*** Opening RECORD EXCERPTS ***
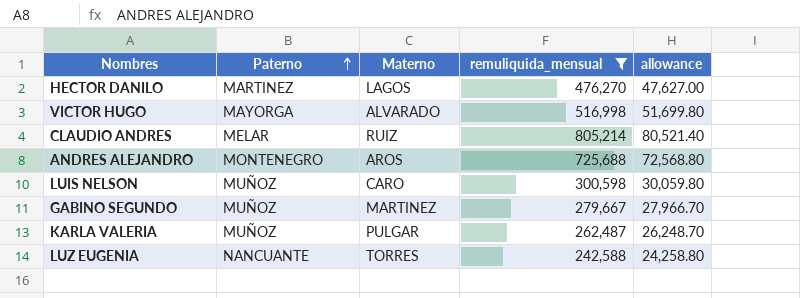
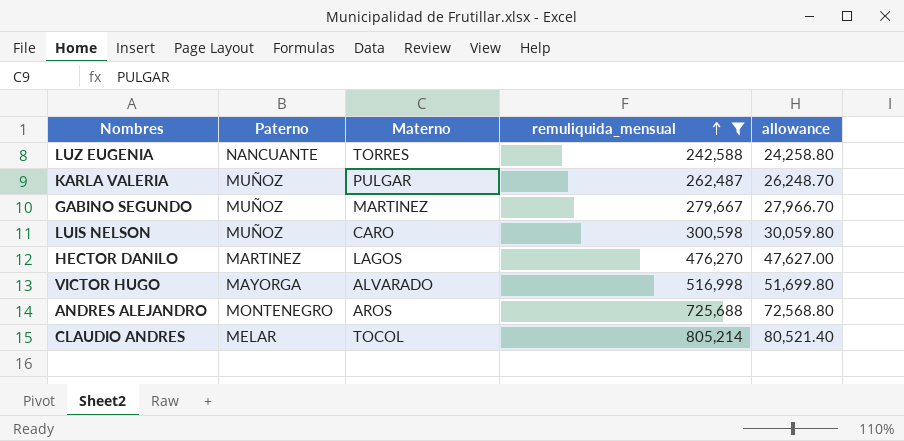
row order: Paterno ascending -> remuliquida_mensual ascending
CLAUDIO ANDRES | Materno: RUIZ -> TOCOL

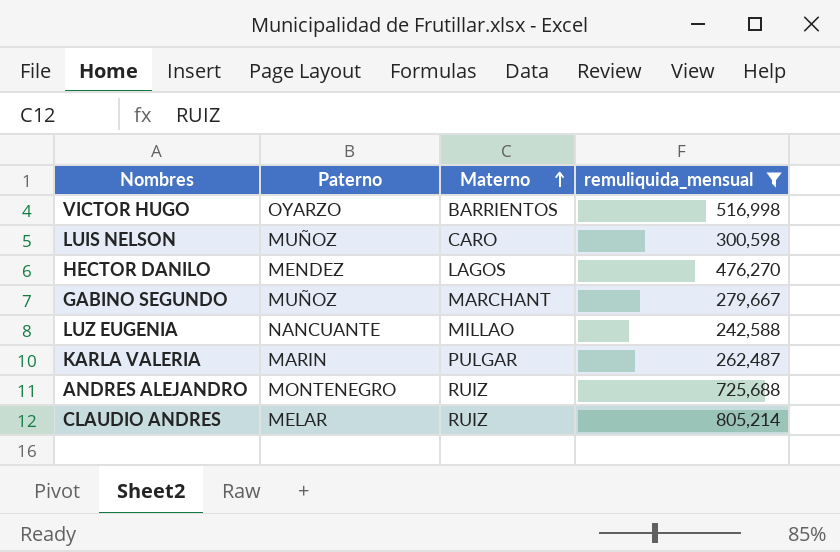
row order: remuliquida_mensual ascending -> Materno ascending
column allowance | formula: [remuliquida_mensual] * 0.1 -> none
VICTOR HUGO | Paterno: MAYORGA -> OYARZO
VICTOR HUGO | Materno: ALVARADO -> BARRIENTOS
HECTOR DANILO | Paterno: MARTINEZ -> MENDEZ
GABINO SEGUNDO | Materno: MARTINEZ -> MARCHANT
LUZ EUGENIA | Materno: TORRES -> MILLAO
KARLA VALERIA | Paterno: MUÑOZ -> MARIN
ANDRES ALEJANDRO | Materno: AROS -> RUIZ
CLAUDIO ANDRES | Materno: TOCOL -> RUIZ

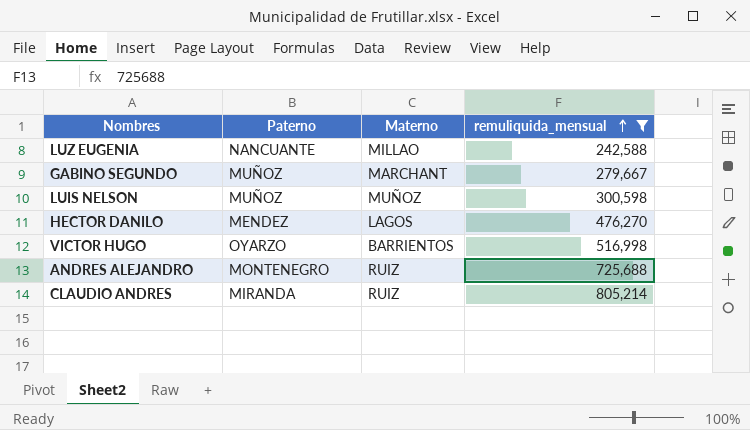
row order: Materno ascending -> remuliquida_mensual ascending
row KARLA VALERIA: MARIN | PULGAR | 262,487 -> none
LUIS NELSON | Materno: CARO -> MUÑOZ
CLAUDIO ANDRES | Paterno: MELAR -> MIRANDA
*** Closing RECORD EXCERPTS ***
*** Opening RECORD EXCERPTS ***
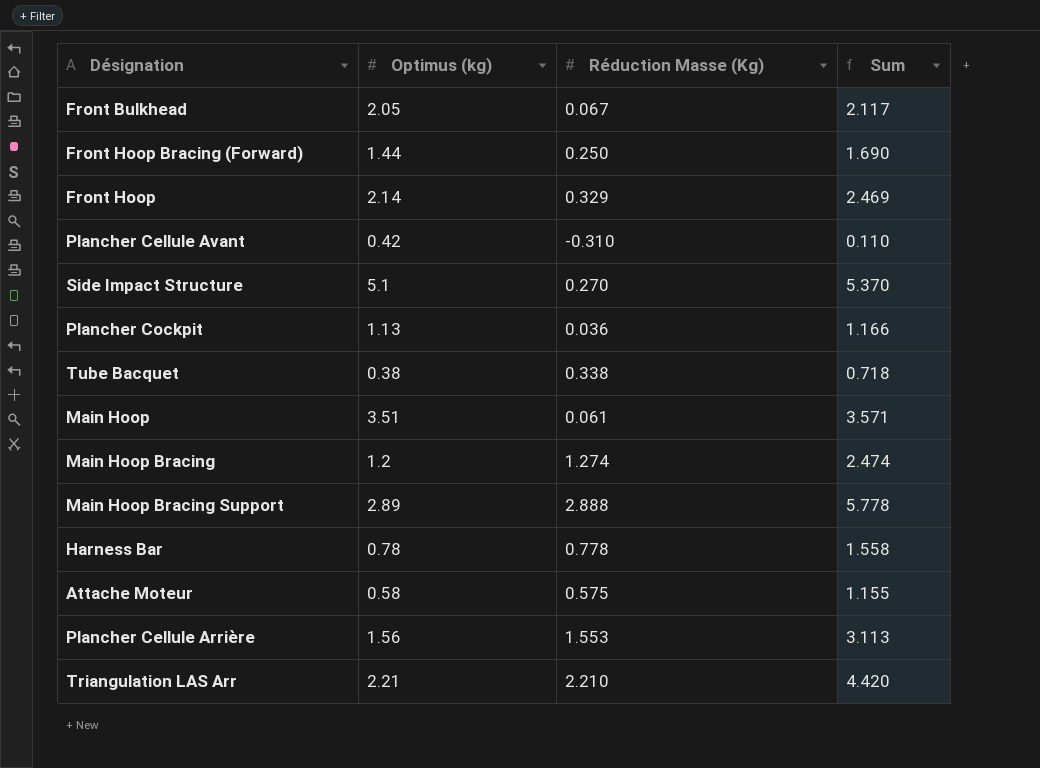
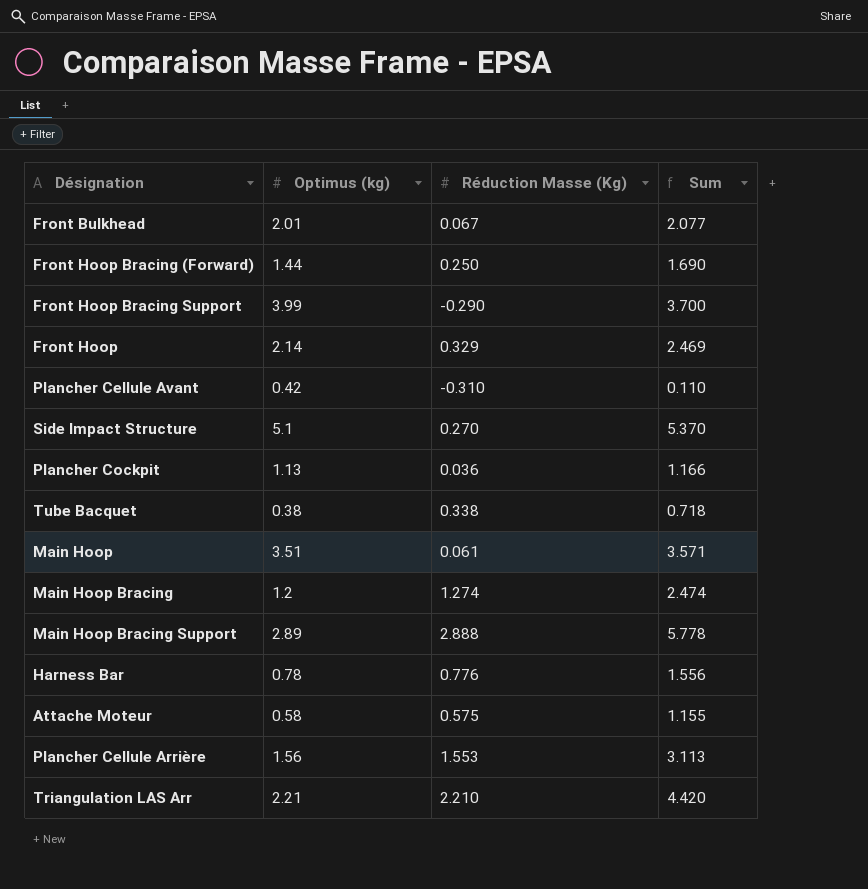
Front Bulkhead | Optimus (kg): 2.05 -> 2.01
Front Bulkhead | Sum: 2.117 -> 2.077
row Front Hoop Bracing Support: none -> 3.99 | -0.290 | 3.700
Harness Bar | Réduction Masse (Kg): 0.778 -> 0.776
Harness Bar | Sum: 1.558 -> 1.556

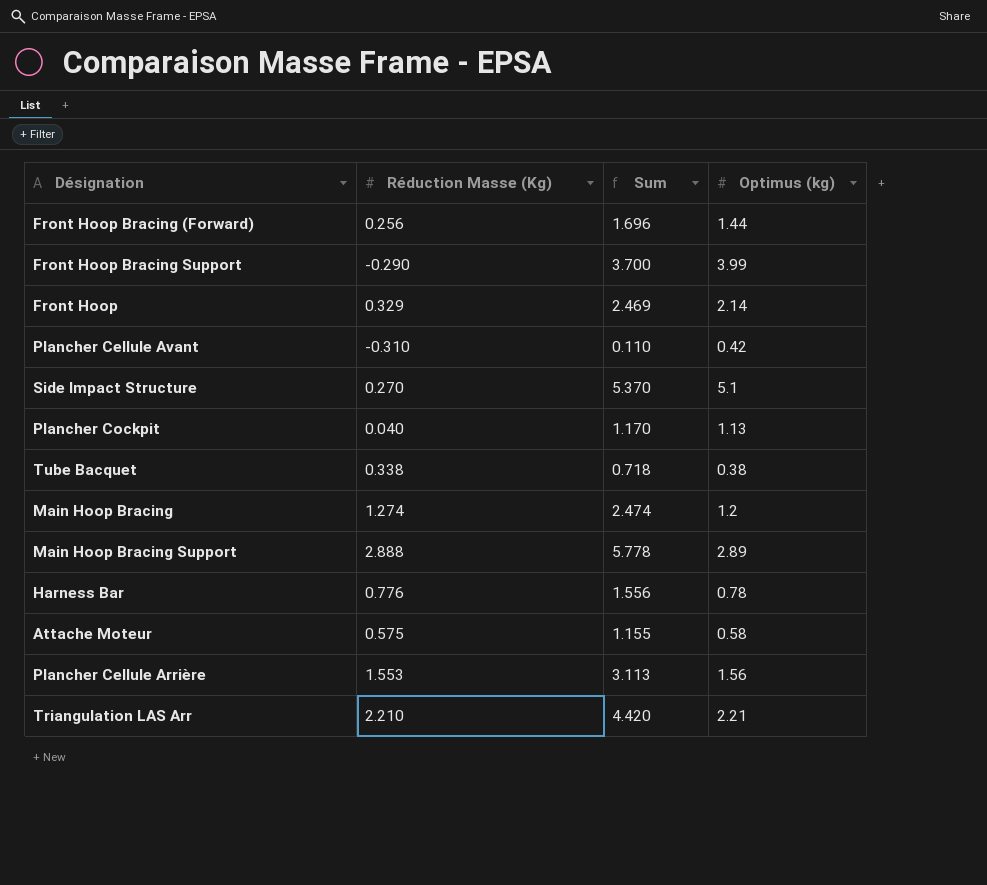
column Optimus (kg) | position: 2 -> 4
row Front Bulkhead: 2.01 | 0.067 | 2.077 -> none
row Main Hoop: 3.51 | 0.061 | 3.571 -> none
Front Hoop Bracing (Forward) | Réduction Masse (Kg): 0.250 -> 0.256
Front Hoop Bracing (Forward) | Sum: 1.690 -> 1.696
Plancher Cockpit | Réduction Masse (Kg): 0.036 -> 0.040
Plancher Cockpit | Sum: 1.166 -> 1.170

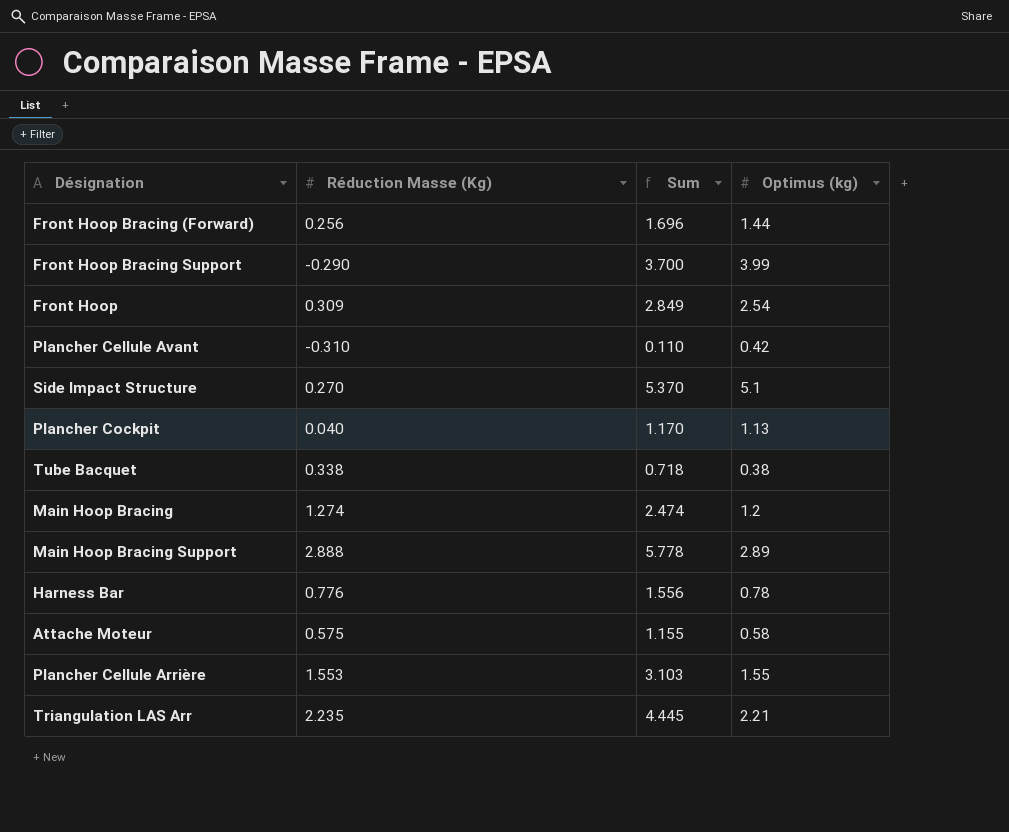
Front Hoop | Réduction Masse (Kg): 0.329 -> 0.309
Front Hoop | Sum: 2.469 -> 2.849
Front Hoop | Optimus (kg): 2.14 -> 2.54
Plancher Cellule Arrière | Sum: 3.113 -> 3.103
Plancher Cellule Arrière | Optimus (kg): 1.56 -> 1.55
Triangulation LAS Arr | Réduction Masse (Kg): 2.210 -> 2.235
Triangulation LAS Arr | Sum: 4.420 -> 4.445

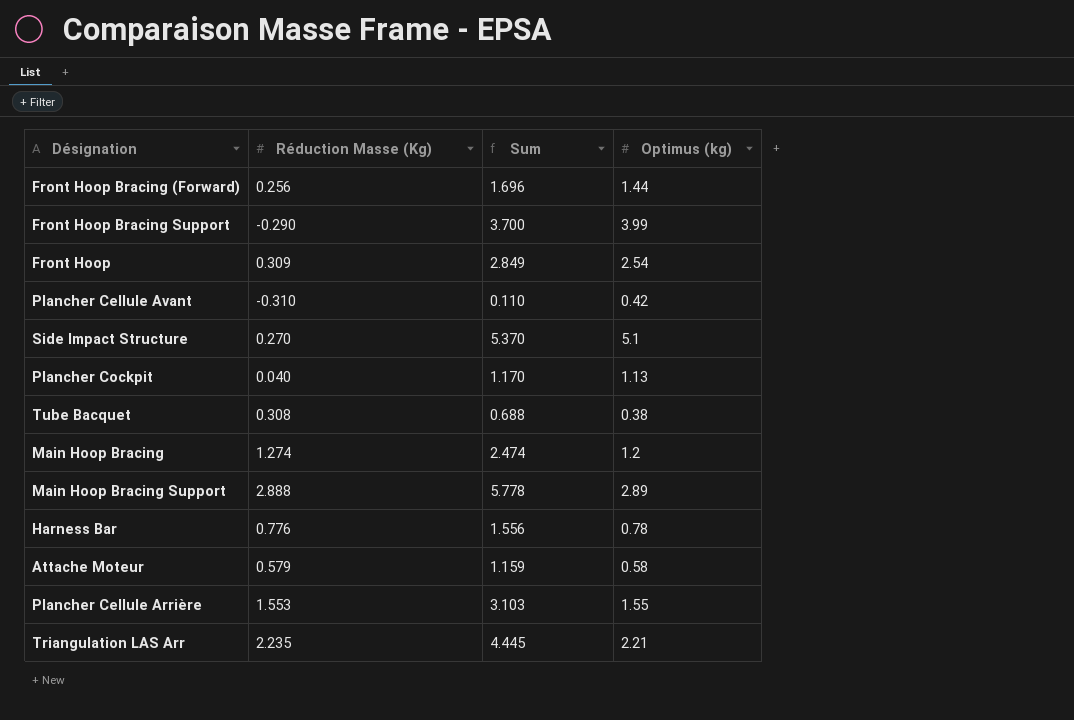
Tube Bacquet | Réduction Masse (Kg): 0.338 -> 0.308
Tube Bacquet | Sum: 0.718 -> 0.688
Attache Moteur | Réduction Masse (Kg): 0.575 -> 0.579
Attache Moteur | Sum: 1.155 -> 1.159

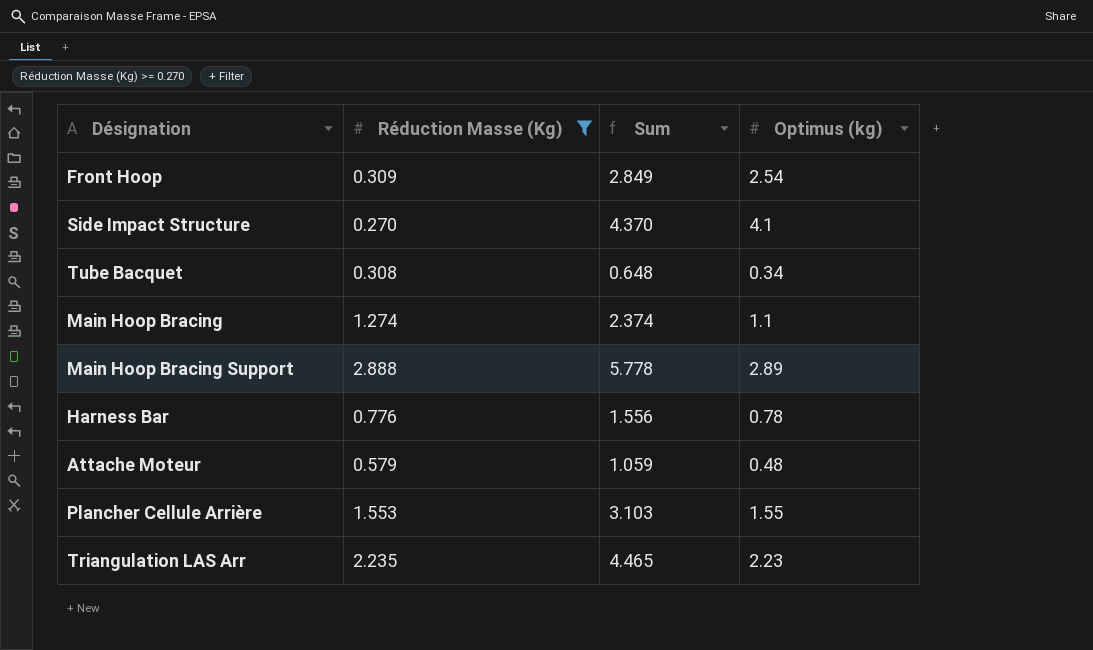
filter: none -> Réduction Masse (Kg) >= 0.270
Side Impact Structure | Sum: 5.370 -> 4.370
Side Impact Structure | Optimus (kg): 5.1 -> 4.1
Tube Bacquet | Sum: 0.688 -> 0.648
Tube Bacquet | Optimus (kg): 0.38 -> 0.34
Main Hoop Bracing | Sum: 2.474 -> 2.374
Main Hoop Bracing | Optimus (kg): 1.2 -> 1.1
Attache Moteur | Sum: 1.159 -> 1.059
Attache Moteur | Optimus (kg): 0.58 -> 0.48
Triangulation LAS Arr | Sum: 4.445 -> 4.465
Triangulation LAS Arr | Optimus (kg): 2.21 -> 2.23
*** Closing RECORD EXCERPTS ***
• BRIEF: Going by the data above, give back only the lines from the one containing "row order: Paterno" through the one containing "GABINO SEGUNDO |", exactly as they stand, both ends included and no images.

• RESPONSE TO THE EXERCISE:
row order: Paterno ascending -> remuliquida_mensual ascending
CLAUDIO ANDRES | Materno: RUIZ -> TOCOL

row order: remuliquida_mensual ascending -> Materno ascending
column allowance | formula: [remuliquida_mensual] * 0.1 -> none
VICTOR HUGO | Paterno: MAYORGA -> OYARZO
VICTOR HUGO | Materno: ALVARADO -> BARRIENTOS
HECTOR DANILO | Paterno: MARTINEZ -> MENDEZ
GABINO SEGUNDO | Materno: MARTINEZ -> MARCHANT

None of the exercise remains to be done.